Le plus frappant, comme me l'a fait remarquer Jean-François Huet qui m'a fait faire sa connaissance, c'est la prémonition qu'il a eu des dérives, à ses yeux inévitables, de notre sécurité sociale dans sa réalité de 2014.
Voici quelques citations de Bastiat, pour le moins troublantes.
« « Supposez que le gouvernement intervienne. Il est aisé de deviner le rôle qu'il s'attribuera. Son premier soin sera de s'emparer de toutes ces caisses sous prétexte de les centraliser ; et, pour colorer cette entreprise, il promettra de les grossir avec des ressources prises sur le contribuable …
Mais, je le demande, que sera devenue la moralité de l'institution quand sa caisse sera alimentée par l'impôt ; quand nul, si ce n'est quelque bureaucrate, n'aura intérêt à défendre le fonds commun ; quand chacun, au lieu de se faire un devoir de prévenir les abus, se fera un plaisir de les favoriser ; quand aura cessé toute surveillance mutuelle, et que feindre une maladie ce ne sera autre chose que jouer un bon tour au gouvernement ? Le gouvernement, il faut lui rendre cette justice, est enclin à se défendre ; mais, ne pouvant plus compter sur l'action privée, il faudra bien qu'il y substitue l'action officielle. Il nommera des vérificateurs, des contrôleurs, des inspecteurs. On verra des formalités sans nombre s'interposer entre le besoin et le secours. Bref, une admirable institution sera, dès sa naissance, transformée en une branche de police.
L'État n'apercevra d'abord que l'avantage d'augmenter la tourbe de ses créatures, de multiplier le nombre des places à donner, d'étendre son patronage et son influence électorale. Il ne remarquera pas qu'en s'arrogeant une nouvelle attribution, il vient d'assumer sur lui une responsabilité nouvelle, et, j'ose le dire, une responsabilité effrayante. Car bientôt qu'arrivera-t-il ? Les ouvriers ne verront plus dans la caisse commune une propriété qu'ils administrent, qu'ils alimentent, et dont les limites bornent leurs droits. Peu à peu, ils s'accoutumeront à regarder le secours en cas de maladie ou de chômage, non comme provenant d'un fonds limité préparé par leur propre prévoyance, mais comme une dette de la Société. Ils n'admettront pas pour elle l'impossibilité de payer, et ne seront jamais contents des répartitions. L'État se verra contraint de demander sans cesse des subventions au budget. Là, rencontrant l'opposition des commissions de finances, il se trouvera engagé dans des difficultés inextricables. Les abus iront toujours croissant, et on en reculera le redressement d'année en année, comme c'est l'usage, jusqu'à ce que vienne le jour d'une explosion. Mais alors on s'apercevra qu'on est réduit à compter avec une population qui ne sait plus agir par elle-même, qui attend tout d'un ministre ou d'un préfet même la subsistance, et dont les idées sont perverties au point d'avoir perdu jusqu'à la notion du Droit, de la Propriété, de la Liberté et de la Justice…

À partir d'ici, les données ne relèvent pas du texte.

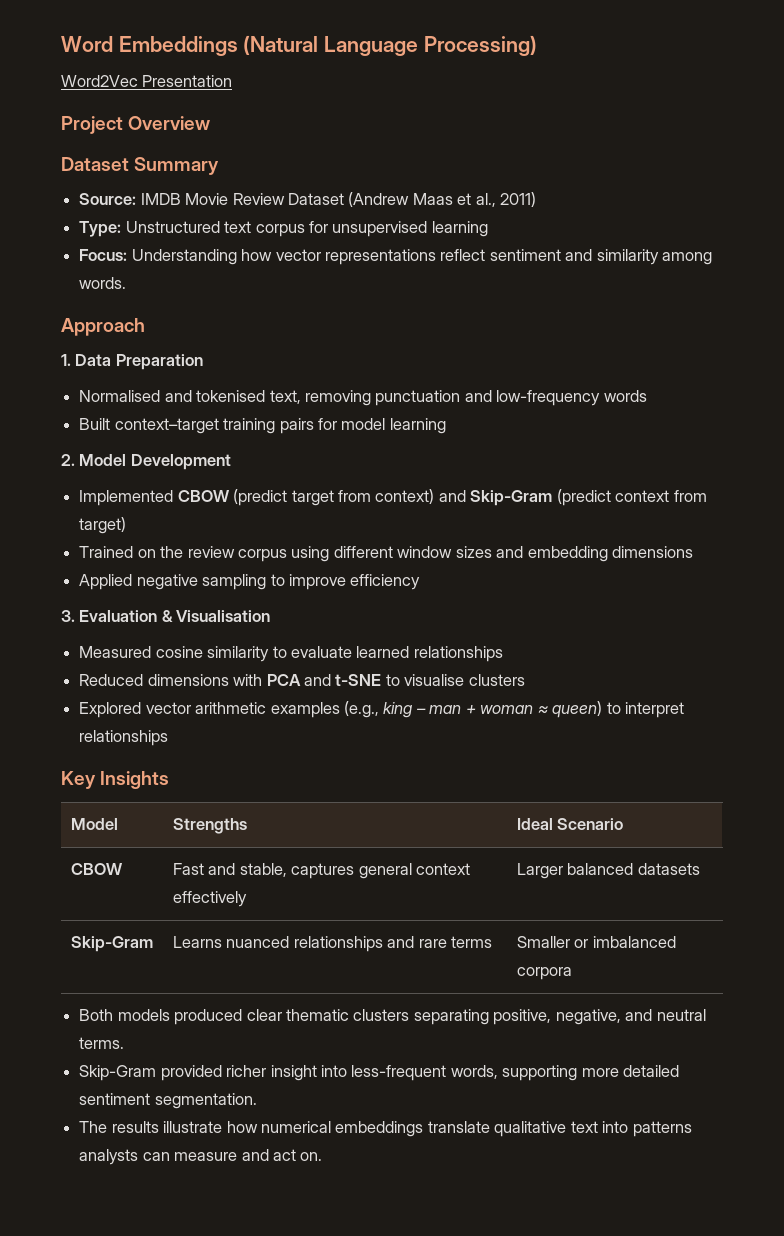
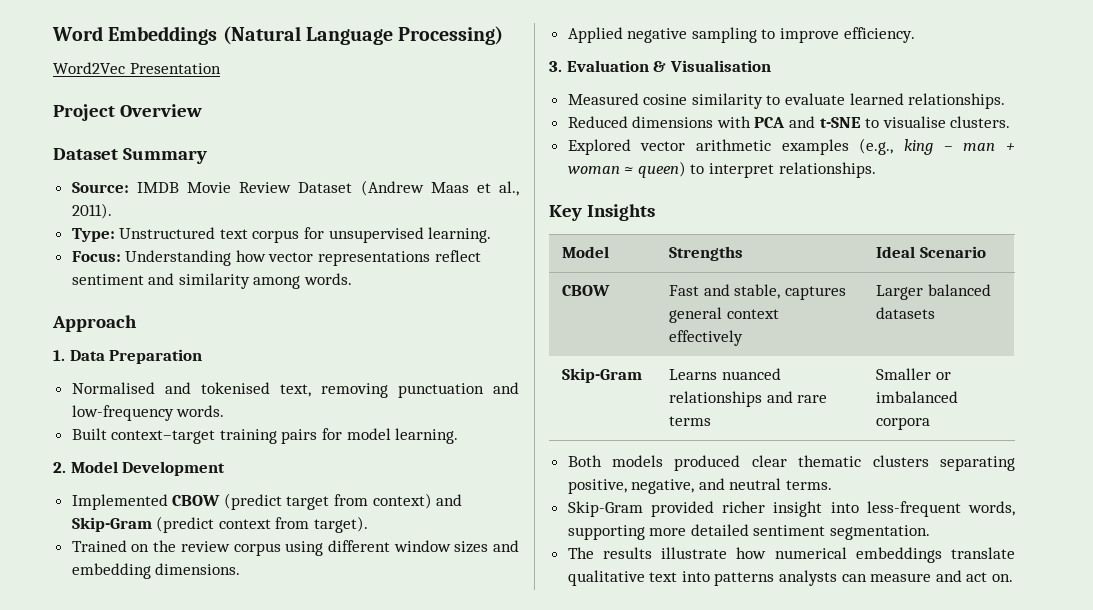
- Source: IMDB Movie Review Dataset (Andrew Maas et al., 2011)
+ Source: IMDB Movie Review Dataset (Andrew Maas et al., 2011).
- Type: Unstructured text corpus for unsupervised learning
+ Type: Unstructured text corpus for unsupervised learning.
- Normalised and tokenised text, removing punctuation and low-frequency words
+ Normalised and tokenised text, removing punctuation and low-frequency words.
- Built context–target training pairs for model learning
+ Built context–target training pairs for model learning.
- Implemented CBOW (predict target from context) and Skip-Gram (predict context from target)
+ Implemented CBOW (predict target from context) and Skip-Gram (predict context from target).
- Trained on the review corpus using different window sizes and embedding dimensions
+ Trained on the review corpus using different window sizes and embedding dimensions.
- Applied negative sampling to improve efficiency
+ Applied negative sampling to improve efficiency.
- Measured cosine similarity to evaluate learned relationships
+ Measured cosine similarity to evaluate learned relationships.
- Reduced dimensions with PCA and t-SNE to visualise clusters
+ Reduced dimensions with PCA and t-SNE to visualise clusters.
- Explored vector arithmetic examples (e.g., king – man + woman ≈ queen) to interpret relationships
+ Explored vector arithmetic examples (e.g., king – man + woman ≈ queen) to interpret relationships.

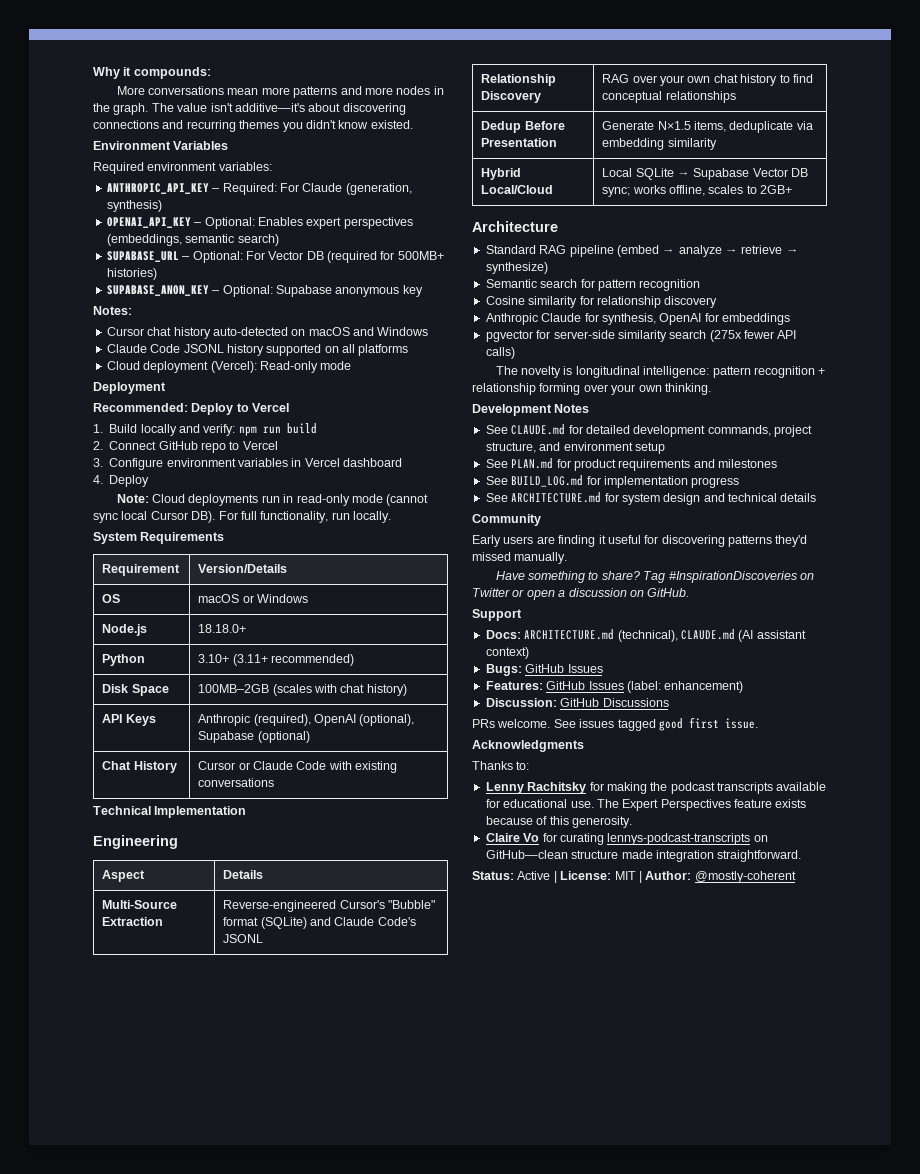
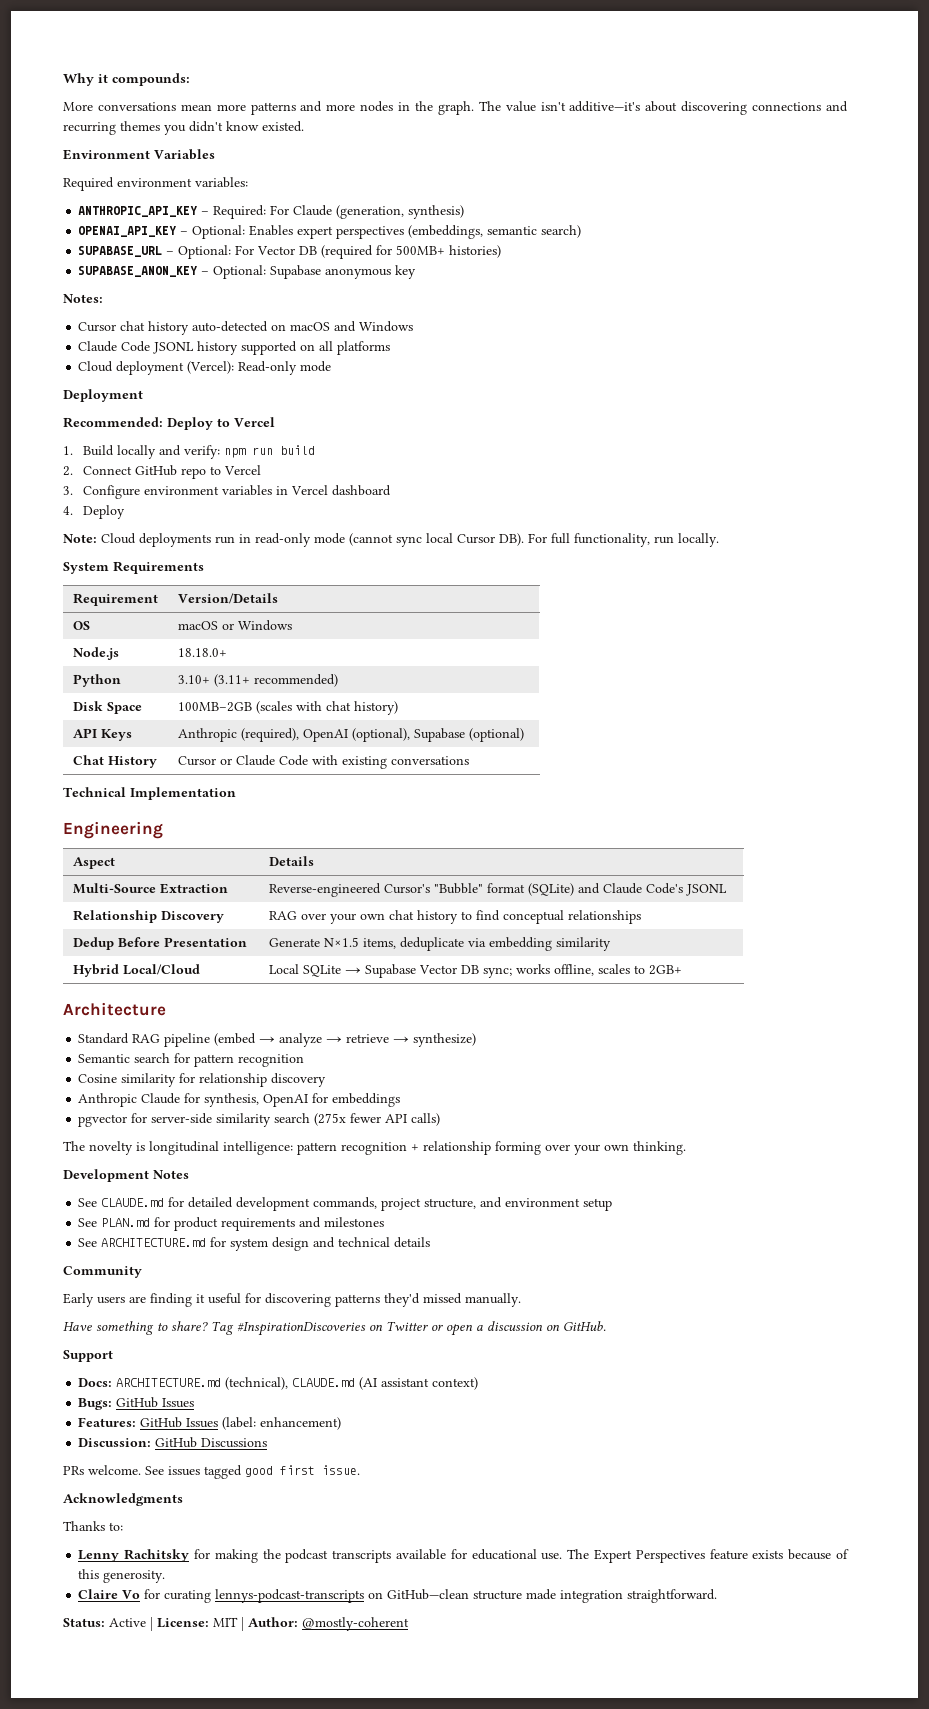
- See BUILD_LOG.md for implementation progress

Est-il donc si difficile de laisser les hommes essayer, tâtonner, choisir, se tromper, se rectifier, apprendre, se concerter, gouverner leurs propriétés et leurs intérêts, agir pour eux-mêmes, à leurs périls et risques, sous leur propre responsabilité ; et ne voit-on pas que c'est ce qui les fait hommes ? Partira-t-on toujours de cette fatale hypothèse, que tous les gouvernants sont des tuteurs et tous les gouvernés des pupilles ? ». Fin de citation.

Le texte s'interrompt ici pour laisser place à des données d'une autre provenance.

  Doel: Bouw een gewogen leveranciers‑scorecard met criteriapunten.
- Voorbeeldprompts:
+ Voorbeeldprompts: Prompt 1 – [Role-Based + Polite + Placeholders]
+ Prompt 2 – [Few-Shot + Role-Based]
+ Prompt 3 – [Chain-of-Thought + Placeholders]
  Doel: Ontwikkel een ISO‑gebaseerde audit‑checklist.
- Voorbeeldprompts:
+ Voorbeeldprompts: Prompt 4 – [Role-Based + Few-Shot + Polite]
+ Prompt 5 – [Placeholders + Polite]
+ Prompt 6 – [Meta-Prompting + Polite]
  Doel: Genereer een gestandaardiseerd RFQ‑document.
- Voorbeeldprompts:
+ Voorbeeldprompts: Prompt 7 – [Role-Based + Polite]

La clairvoyance n'est pas un vain mot. La méfiance que ne manquent jamais de faire naitre les êtres capables d'une telle lucidité se trouve une fois de plus démontrée. Mais, rien n'est perdu : les écrits restent et ressurgissent le jour où plus personne ne les attend.
(1) Invention du banquier milanais Lorenzo Tonti qui fut proposée à, et acceptée par Mazarin. À noter que l'Afrique, et en particulier le Cameroun, utilise largement des «associations tontinières» comme alternative au micro-crédit.